Macarthur residents state that they are not part of Sydney’s west or south west, which they perceive as some sort of ‘cultural wasteland’. Yet the remainder of Sydney, in the eyes of McGill’s bloggers at least, do see Macarthur residents as part of that so-called wasteland.
Willis’ paper illustrates how the Macarthur region, and the three former parochial country towns of Campbelltown, Camden and Picton, have been re-shaped by the juggernaut that is Sydney’s urban sprawl. Their community identity and sense of place have been re-constructed in terms of regionalism by locals and newcomers alike through the use of an arbitrarily chosen regional place name. The place name is contested. It has been caught up in the stereotypes applied to Sydney’s west and south west, with McGill and others seeking ownership of their identity by using the Macarthur place name.
Regionalism is a touchy issue in the Sydney area. Identity, place, stereotypes and perceptions are realities for some but not for all. Authenticity is a slippery concept that generates more heat than light for many in Sydney’s peri-urban communities.

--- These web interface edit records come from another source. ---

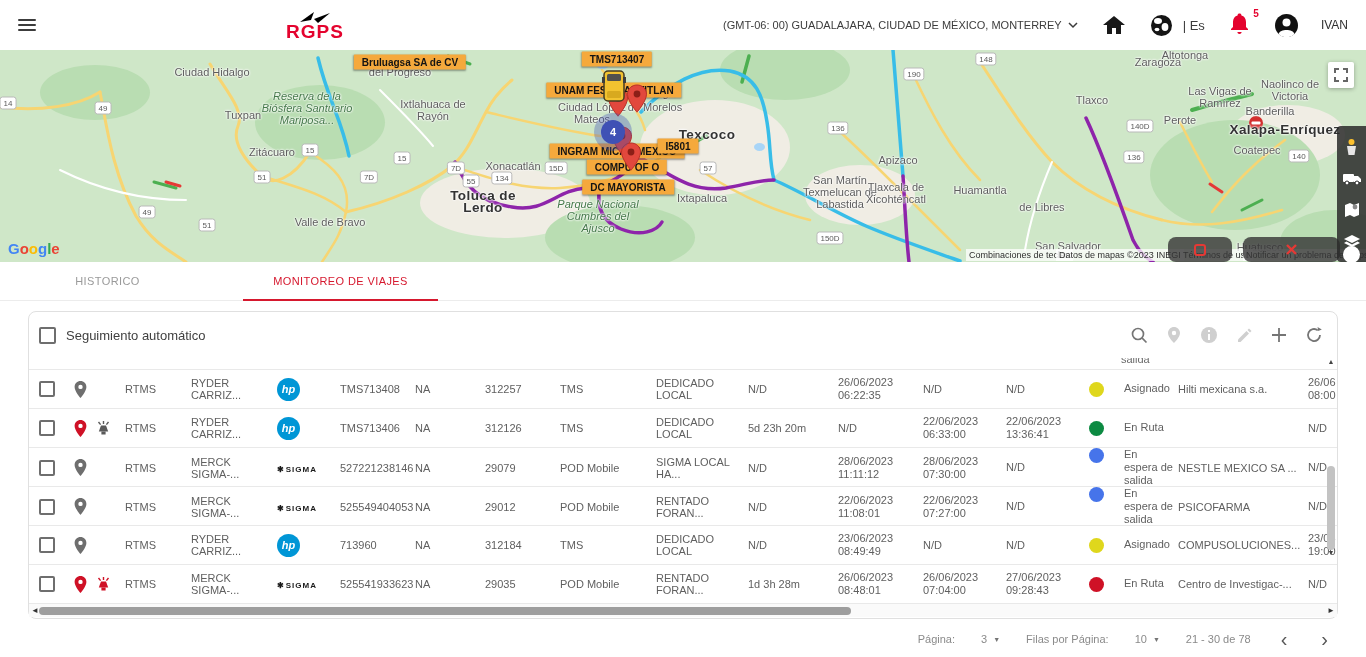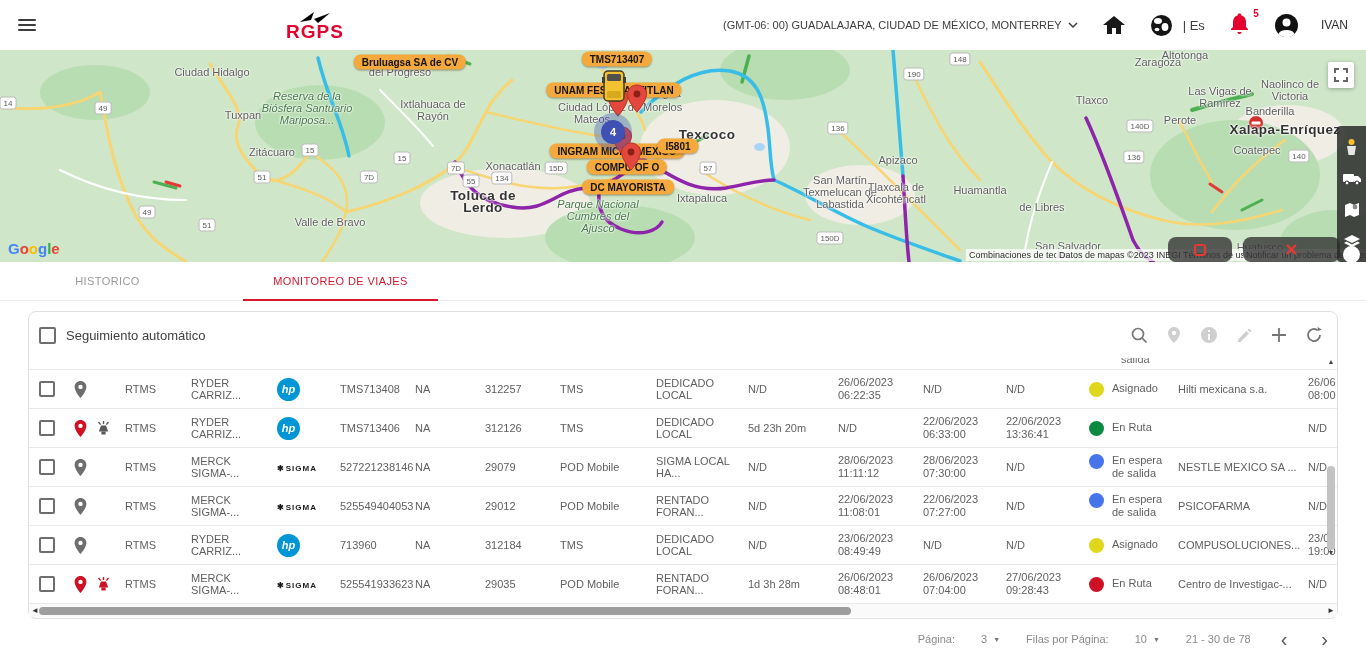--- a/index.html
+++ b/index.html
@@ -38,7 +38,7 @@
   .map-shield { position:absolute; transform:translate(-50%,-50%); background:#fff; border:1px solid #b9b9b9; border-radius:3px;
     font-size:8px; color:#5a5a5a; padding:0 3px; line-height:11px; }
   .map-olabel { position:absolute; transform:translate(-50%,-50%); background:#f5a93c; color:#141414; font-weight:bold; font-size:10px;
-    padding:2px 8px; white-space:nowrap; border-radius:7px; box-shadow:0 1px 2px rgba(0,0,0,.35); z-index:4; cursor:pointer; }
+    padding:2px 8px; white-space:nowrap; border-radius:1px; box-shadow:0 1px 2px rgba(0,0,0,.35); z-index:4; cursor:pointer; }
   .map-pin { position:absolute; transform:translate(-50%,-100%); z-index:5; cursor:pointer; }
   .cluster { position:absolute; transform:translate(-50%,-50%); width:24px; height:24px; border-radius:50%; background:#3f51b5;
     box-shadow:0 0 0 7px rgba(63,81,181,.35); color:#fff; font-size:11px; font-weight:bold; display:flex; align-items:center; justify-content:center; z-index:6; cursor:pointer; }

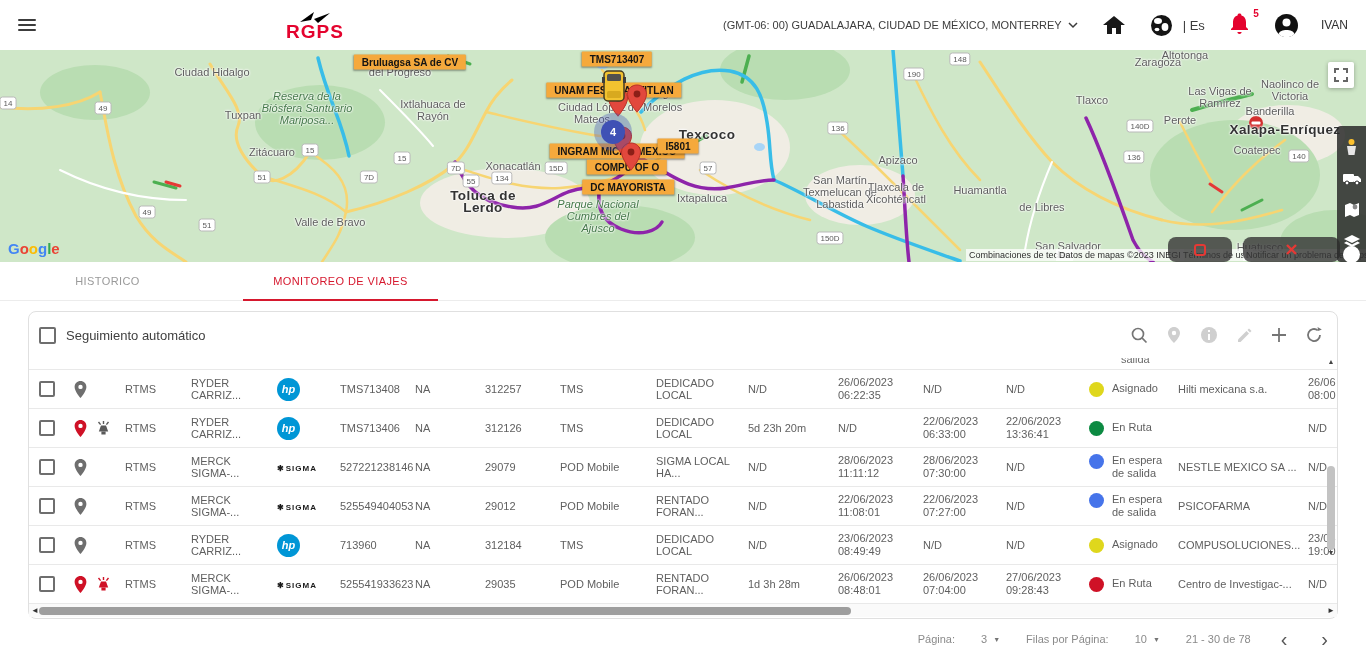--- a/index.html
+++ b/index.html
@@ -223,7 +223,7 @@
       <div class="map-shield" style="left: 838px; top: 78px;">136</div>
       <div class="map-shield" style="left: 830px; top: 188px;">150D</div>
       <div class="map-shield" style="left: 914px; top: 24px;">190</div>
-      <div class="map-shield" style="left: 960px; top: 9px;">148</div>
+      <div class="map-shield" style="left: 986px; top: 9px;">148</div>
       <div class="map-shield" style="left: 1140px; top: 76px;">140D</div>
       <div class="map-shield" style="left: 1134px; top: 107px;">136</div>
       <div class="map-shield" style="left: 1299px; top: 106px;">140</div>

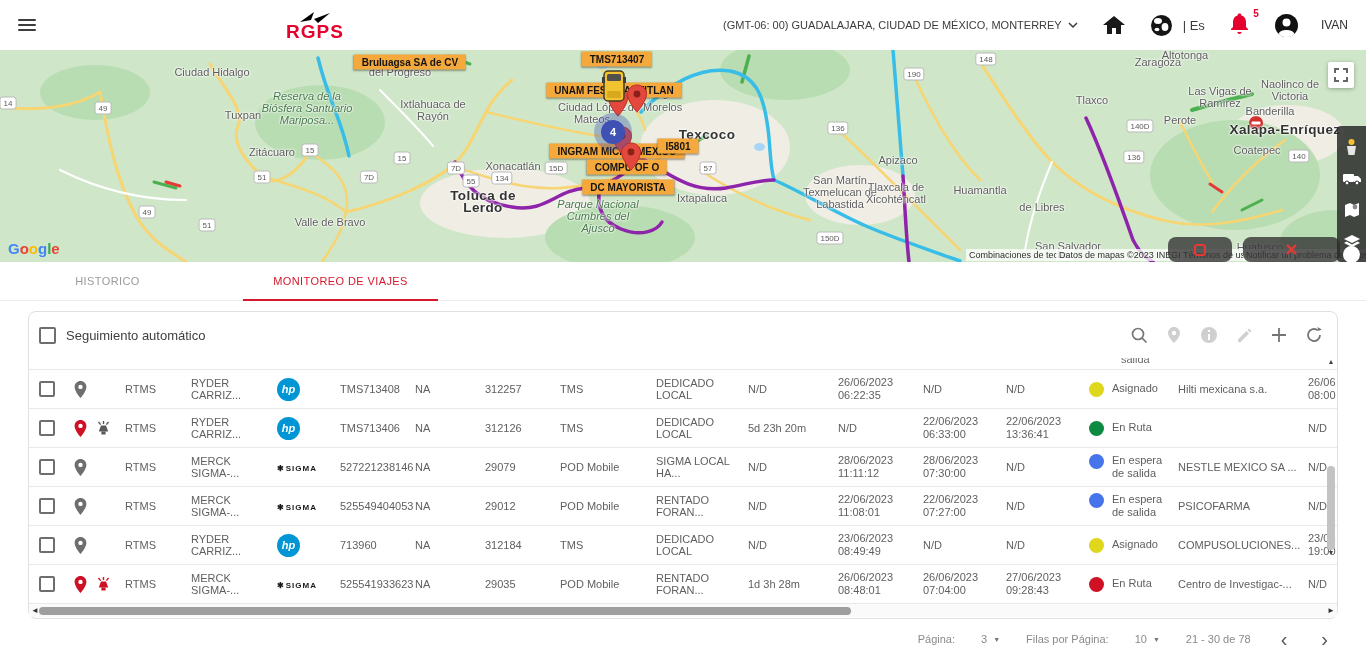--- a/index.html
+++ b/index.html
@@ -82,7 +82,7 @@
     font-style:italic; font-weight:bold; font-size:11px; }
   .sigma-logo { font-size:8px; font-weight:bold; color:#1a1a1a; letter-spacing:1px; white-space:nowrap; }
   .sigma-mark { font-size:8px; margin-right:1px; }
-  .status-cell { display:flex; align-items:flex-start; gap:8px; line-height:13px; padding-right:4px; }
+  .status-cell { display:flex; align-items:flex-start; gap:20px; line-height:13px; padding-right:4px; }
   .status-dot { width:15px; height:15px; border-radius:50%; flex:none; margin-top:0; }
   .vscroll { position:absolute; right:1px; top:46px; bottom:62px; width:10px; }
   .vscroll .arr { position:absolute; left:0; width:10px; font-size:7px; color:#444; text-align:center; cursor:pointer; }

Some interesting observations Ian, probably reflected in similar experiences and attitudes in the Hills Shire to the north west of Sydney and the Blue Mountains LGA to the west. Yet the three LGAs of the Macarthur region (Macarthur Region Organisation of Councils – MACROC) and the 11 members of the Western Region Organisation of Councils (WESROC) continue to comprise the 14 LGAs of of the region designated Greater Western Sydney – an area roughly 80 kms east/west and 100 kms north/south – with a population of 2 million. In recent years, the Hills Shire has withdrawn from WESROC, but I believe that it has done that before and later returned to the fold. It may do so again.

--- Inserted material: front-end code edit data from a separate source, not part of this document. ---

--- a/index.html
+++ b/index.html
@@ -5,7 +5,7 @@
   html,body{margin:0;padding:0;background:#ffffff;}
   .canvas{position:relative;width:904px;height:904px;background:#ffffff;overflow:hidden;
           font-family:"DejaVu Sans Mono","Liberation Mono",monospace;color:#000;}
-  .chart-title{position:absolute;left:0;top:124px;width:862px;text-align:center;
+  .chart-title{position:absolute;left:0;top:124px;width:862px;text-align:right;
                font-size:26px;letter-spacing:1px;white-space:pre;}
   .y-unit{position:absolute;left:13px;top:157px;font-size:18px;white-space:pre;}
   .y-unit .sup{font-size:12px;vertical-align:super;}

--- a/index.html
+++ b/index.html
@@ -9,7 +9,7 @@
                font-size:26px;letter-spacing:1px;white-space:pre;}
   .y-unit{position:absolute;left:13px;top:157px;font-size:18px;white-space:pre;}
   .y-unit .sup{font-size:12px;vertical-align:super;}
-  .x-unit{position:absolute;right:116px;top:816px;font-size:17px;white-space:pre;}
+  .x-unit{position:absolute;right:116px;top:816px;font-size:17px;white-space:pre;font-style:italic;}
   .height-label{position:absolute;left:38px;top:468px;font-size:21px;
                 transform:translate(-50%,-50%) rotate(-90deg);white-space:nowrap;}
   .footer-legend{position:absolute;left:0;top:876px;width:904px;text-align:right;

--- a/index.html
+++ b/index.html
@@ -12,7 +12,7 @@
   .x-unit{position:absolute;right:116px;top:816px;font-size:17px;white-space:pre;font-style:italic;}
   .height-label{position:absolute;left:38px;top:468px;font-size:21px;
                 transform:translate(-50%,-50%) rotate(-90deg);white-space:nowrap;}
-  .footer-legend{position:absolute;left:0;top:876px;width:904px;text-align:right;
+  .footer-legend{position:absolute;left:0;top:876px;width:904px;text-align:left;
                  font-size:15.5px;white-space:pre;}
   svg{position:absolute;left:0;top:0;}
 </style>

You are right that regionalism is a touchy issue, but 40 years ago, it was recognised that unless councils advocated jointly for better funding, infrastructure etc, through ROCs, their solo efforts had insufficient power to bring results. It’s an ongoing issue and one that causes continuing frustration and anger for many people in the region – see my recent blog posting ttp://westsydneyfront.wordpress.com/2014/03/12/stop-blaming-locals-for-government-dysfunction/?preview=true&preview_id=243&preview_nonce=90eabcec35&post_format=standard
Thanks Ian, much to think about in a regional place name. I have been looking (on and off) and the origins of the place name Western Sydney, which it seems has largely moved with the urban edge as a description rather than a place name. In the form of West Sydney it initially meant the western side of the City of Sydney in the 1850s, and an electorate name for many years (Billy Hughes being one if its more memorable federal MPs).
In the inter-war years West Sydney or Western Suburbs or western suburbs or western Sydney meant what we now call the Inner West. The earliest use of Western Sydney (with capital W and S) that I have so far found is in 1961 when Prospect County Council used the term to describe the region in which its distributed electricity. In a 1962 advertisement (Nepean Times 18 October 1962) the County Council included a map of Western Sydney where it supplied 114,000 consumers in the Parramatta, Penrith, Liverpool, Blacktown, Fairfield, Holroyd, Windsor, Baulkham Hills and Colo council areas. Interestingly, they did not include Camden, Campbelltown and Picton areas.
Much more work to do, but Western Sydney as a place name is, I think, historically quite recent and, as you note, contested in many places to which it is applied. I would like to look at the decline of Cumberland as a regional name (the County of Cumberland was formally established on 4 June 1788) and its replacement with Western Sydney – I suspect the relationship is not that simple or straight forward. I wonder if Cumberland will rise again once day to indicate a region with its own identity rather than being an appendage of Sydney as the name Western/western/west Sydney implies, and perhaps a name which its constituent areas could more readily identify with? Cumberland International Airport anyone!